Sprite: 16x16 checkerboard with transparent border

7. Common Pitfalls & Debugging

7.1 Frequent Mistakes

| Pitfall | Symptom | Solution | |———|———|———-| | No clipping | Random pixels or crashes | Clip at primitive level | | Wrong stride | Diagonal artifacts | Verify row width calculations | | Too many updates | Low FPS | Use dirty rectangles |

7.2 Debugging Strategies

  • Render test patterns (grid, border) to verify math.
  • Log bounding boxes and verify they match actual sprite area.

7.3 Performance Traps

  • Per-pixel function calls can be expensive; inline where possible.

8. Extensions & Challenges

8.1 Beginner Extensions

  • Add a simple color palette for sprites.
  • Draw a scrolling background.

8.2 Intermediate Extensions

  • Implement sprite flipping and rotation.
  • Add simple alpha blending for UI elements.

8.3 Advanced Extensions

  • Add a tile map engine for larger scenes.
  • Implement sprite batching for speed.

9. Real-World Connections

9.1 Industry Applications

  • Embedded dashboards and UI indicators
  • Retro game consoles on microcontrollers
  • LVGL: UI widgets and drawing APIs
  • Adafruit GFX: simple graphics primitives

9.3 Interview Relevance

  • Rasterization and clipping are common graphics interview topics.

10. Resources

10.1 Essential Reading

  • “Computer Graphics from Scratch” - rasterization basics
  • “Making Embedded Systems” - optimization and timing

10.2 Video Resources

  • Rasterization tutorials (Bresenham walkthrough)

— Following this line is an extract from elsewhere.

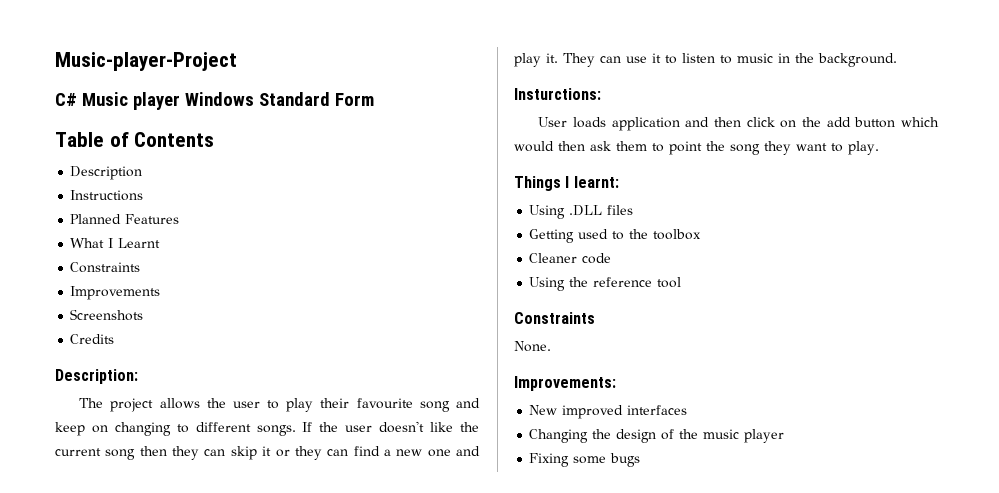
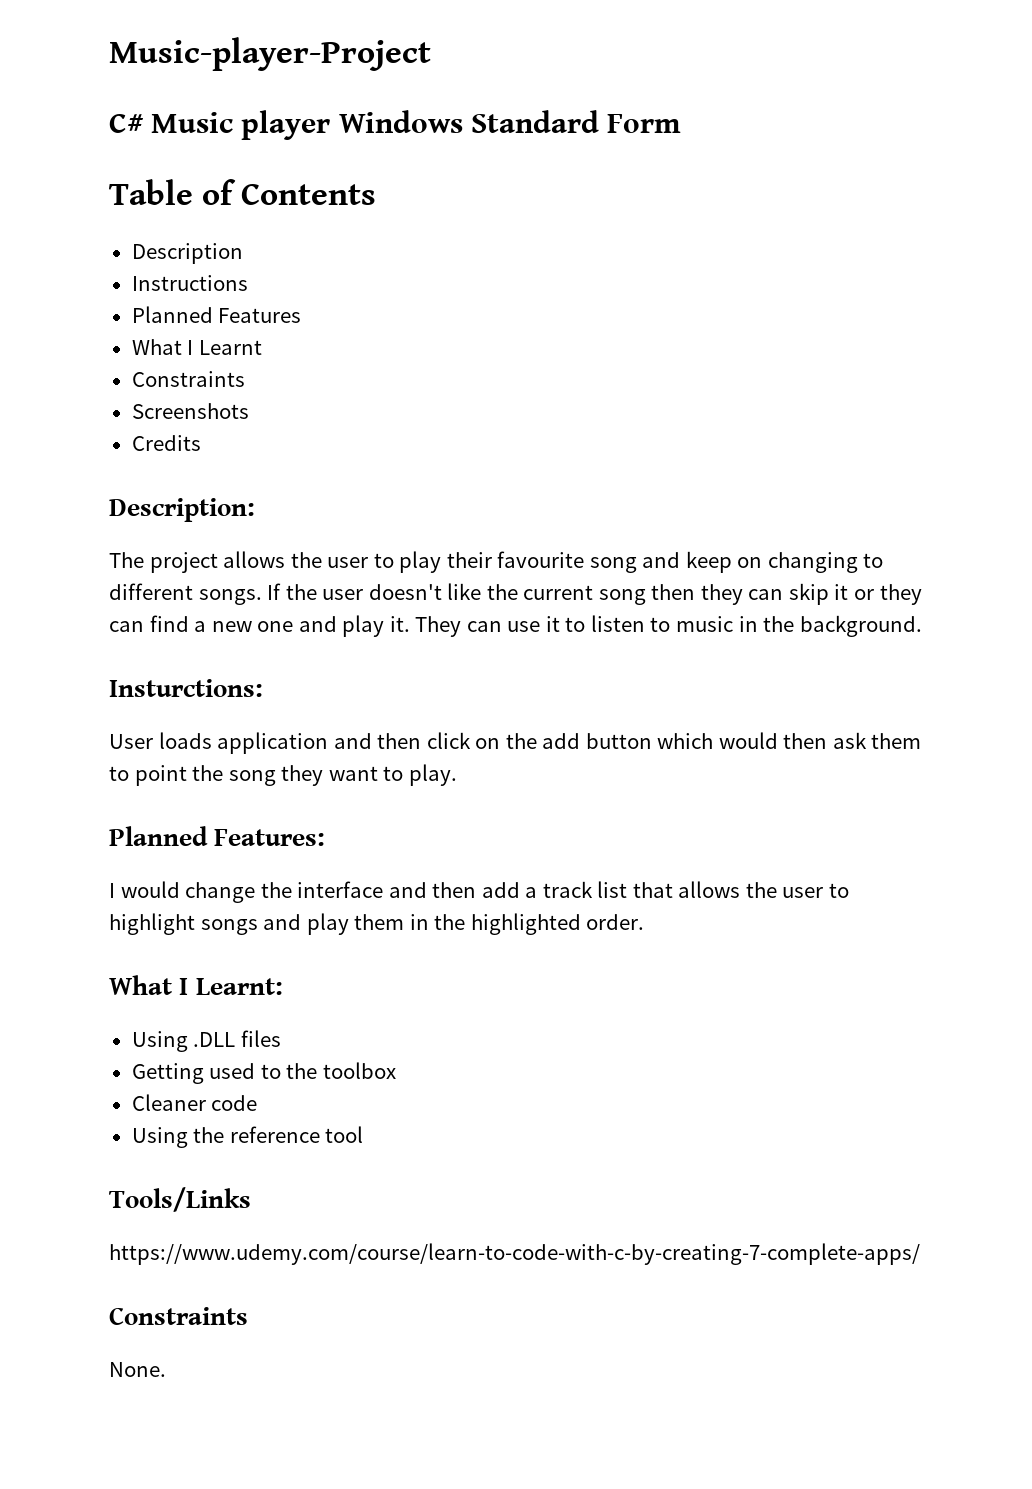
[70,286,161,300] // Improvements -> (245, 379) none
[514,176,619,191] Things I learnt: -> [109,826,326,846] [109,881,850,903] [109,913,645,935] [109,975,283,995] Planned Features: // I would change the interface and then add a track list that allows the user to highlight songs and play them in the highlighted order. // What I Learnt:
(682, 282) none -> [109,1187,251,1212] [109,1243,920,1265] // Tools/Links // https://www.udemy.com/course/learn-to-code-with-c-by-creating-7-complete-apps/
[514,376,616,391] [529,405,688,419] [529,429,785,443] [529,453,641,467] // Improvements: // New improved interfaces // Changing the design of the music player // Fixing some bugs -> (166, 1369) none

10.3 Tools & Documentation

  • Pico SDK examples for framebuffers

11. Self-Assessment Checklist

11.1 Understanding

  • I can explain Bresenham’s line algorithm.
  • I can describe why clipping is required.
  • I can compute framebuffer stride correctly.

11.2 Implementation

  • Sprites move without artifacts.
  • FPS stays stable at target rate.
  • No out-of-bounds writes observed.

11.3 Growth

  • I can explain my rendering loop in an interview.

12. Submission / Completion Criteria

Minimum Viable Completion:

  • Primitives and sprites render correctly.
  • A demo scene animates at 30 FPS.

Full Completion:

  • Dirty rectangles implemented with stable FPS.
  • Clipping validated with off-screen tests.

Excellence (Going Above & Beyond):

  • Tile map engine or sprite batching.
  • Performance report with pixel counts per frame.